Start of Data listing

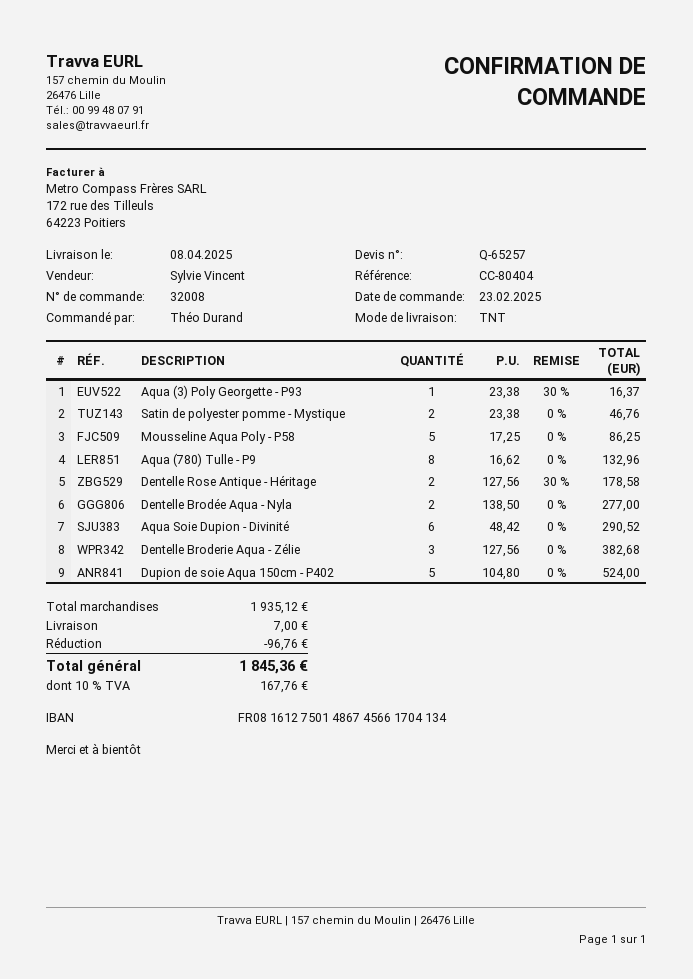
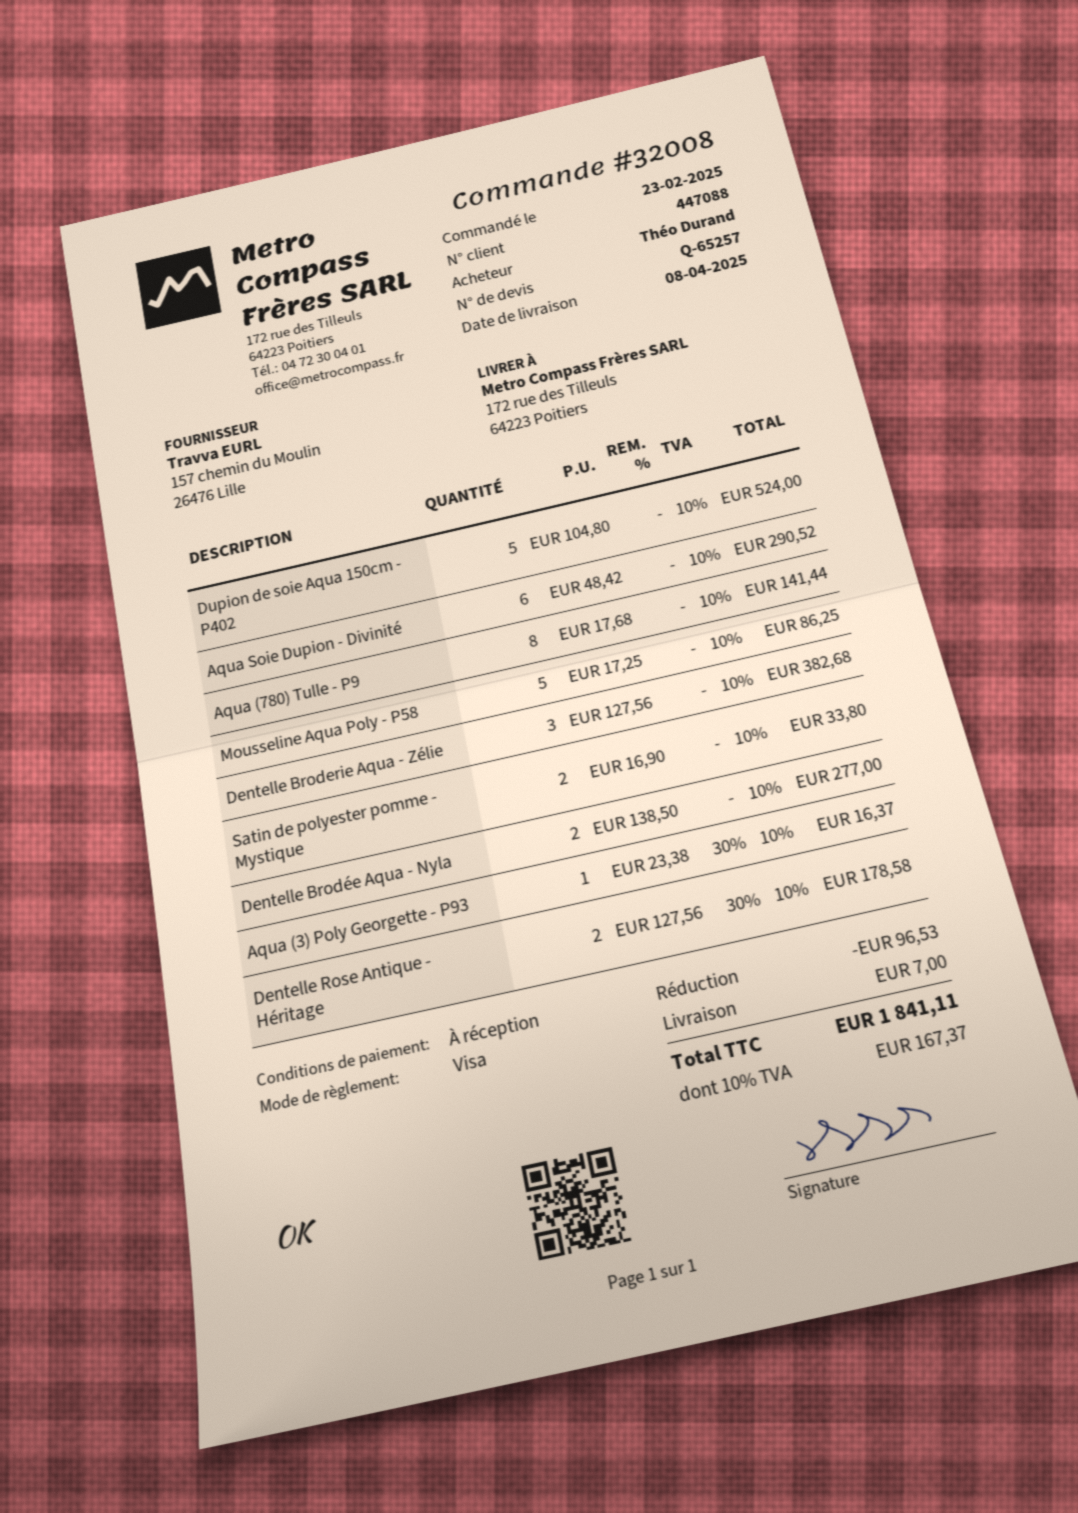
Satin de polyester pomme - Mystique: 2 x 23.38 = 46.76 -> 2 x 16.90 = 33.80
Aqua (780) Tulle - P9: 8 x 16.62 = 132.96 -> 8 x 17.68 = 141.44
discount: 96.76 -> 96.53
tax: 10% = 167.76 -> 10% = 167.37
total: 1845.36 -> 1841.11

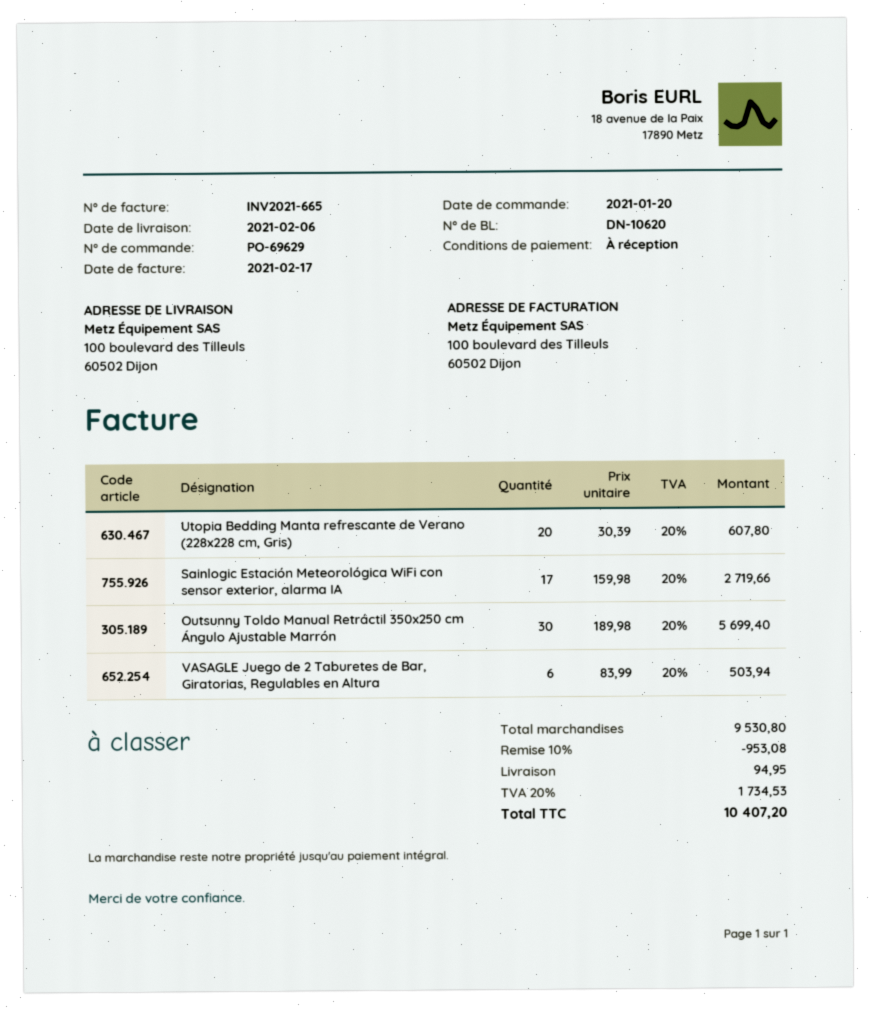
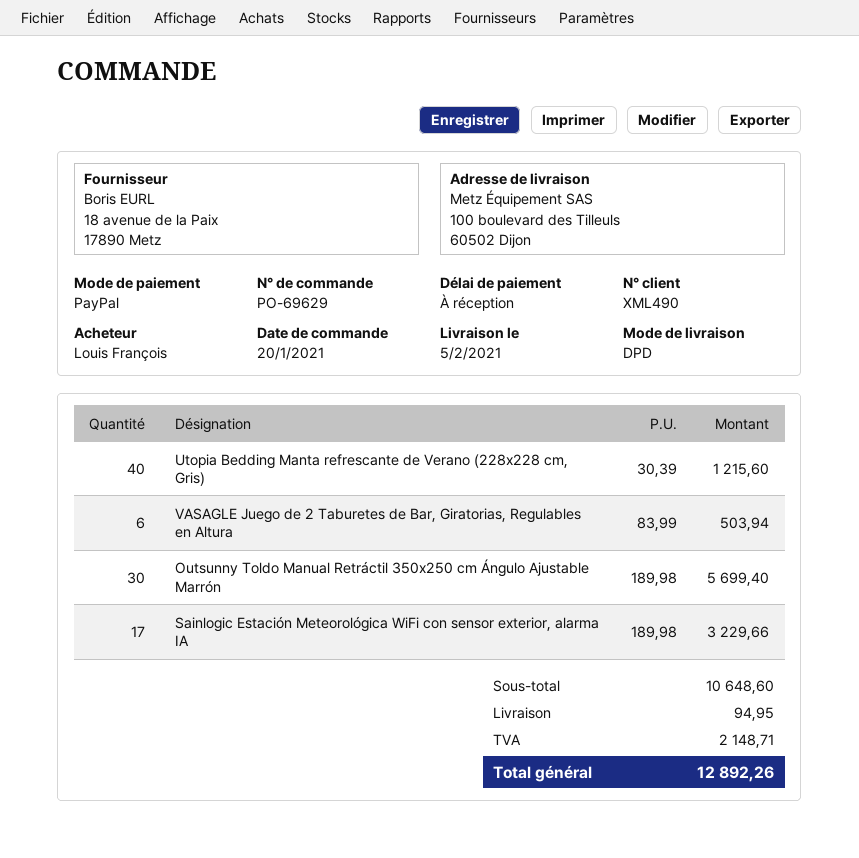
delivery date: 2021-02-06 -> 2021-02-05
Utopia Bedding Manta refrescante de Verano (228x228 cm, Gris): 20 x 30.39 = 607.80 -> 40 x 30.39 = 1215.60
Sainlogic Estación Meteorológica WiFi con sensor exterior, alarma IA: 17 x 159.98 = 2719.66 -> 17 x 189.98 = 3229.66
subtotal: 9530.80 -> 10648.60
discount: 10% = 953.08 -> none
tax: 1734.53 -> 2148.71
total: 10407.20 -> 12892.26

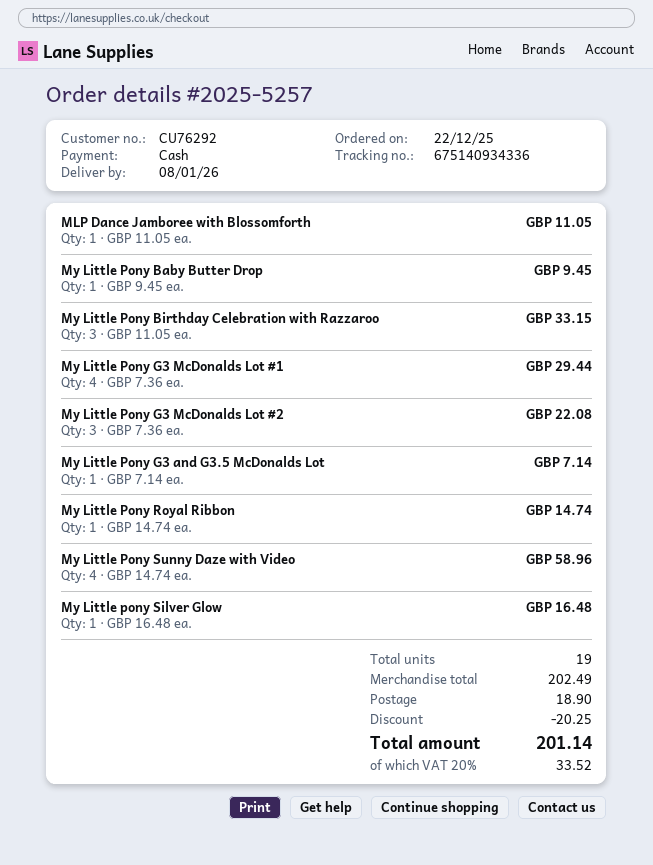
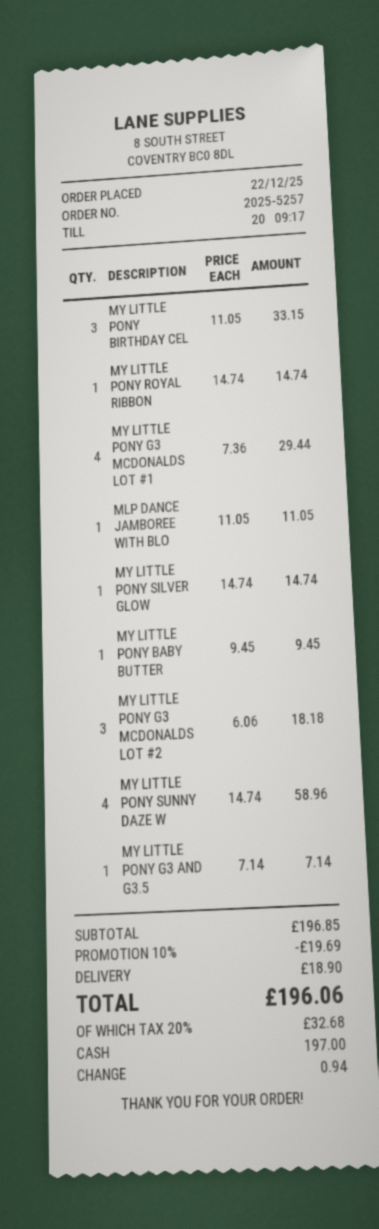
My Little Pony G3 McDonalds Lot #2: 3 x 7.36 = 22.08 -> 3 x 6.06 = 18.18
My Little pony Silver Glow: 1 x 16.48 = 16.48 -> 1 x 14.74 = 14.74
subtotal: 202.49 -> 196.85
discount: 20.25 -> 19.69
tax: 20% = 33.52 -> 20% = 32.68
total: 201.14 -> 196.06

End of Data listing

(The task): Set the listing down exactly, without its pictures.

(Reply):
Satin de polyester pomme - Mystique: 2 x 23.38 = 46.76 -> 2 x 16.90 = 33.80
Aqua (780) Tulle - P9: 8 x 16.62 = 132.96 -> 8 x 17.68 = 141.44
discount: 96.76 -> 96.53
tax: 10% = 167.76 -> 10% = 167.37
total: 1845.36 -> 1841.11

delivery date: 2021-02-06 -> 2021-02-05
Utopia Bedding Manta refrescante de Verano (228x228 cm, Gris): 20 x 30.39 = 607.80 -> 40 x 30.39 = 1215.60
Sainlogic Estación Meteorológica WiFi con sensor exterior, alarma IA: 17 x 159.98 = 2719.66 -> 17 x 189.98 = 3229.66
subtotal: 9530.80 -> 10648.60
discount: 10% = 953.08 -> none
tax: 1734.53 -> 2148.71
total: 10407.20 -> 12892.26

My Little Pony G3 McDonalds Lot #2: 3 x 7.36 = 22.08 -> 3 x 6.06 = 18.18
My Little pony Silver Glow: 1 x 16.48 = 16.48 -> 1 x 14.74 = 14.74
subtotal: 202.49 -> 196.85
discount: 20.25 -> 19.69
tax: 20% = 33.52 -> 20% = 32.68
total: 201.14 -> 196.06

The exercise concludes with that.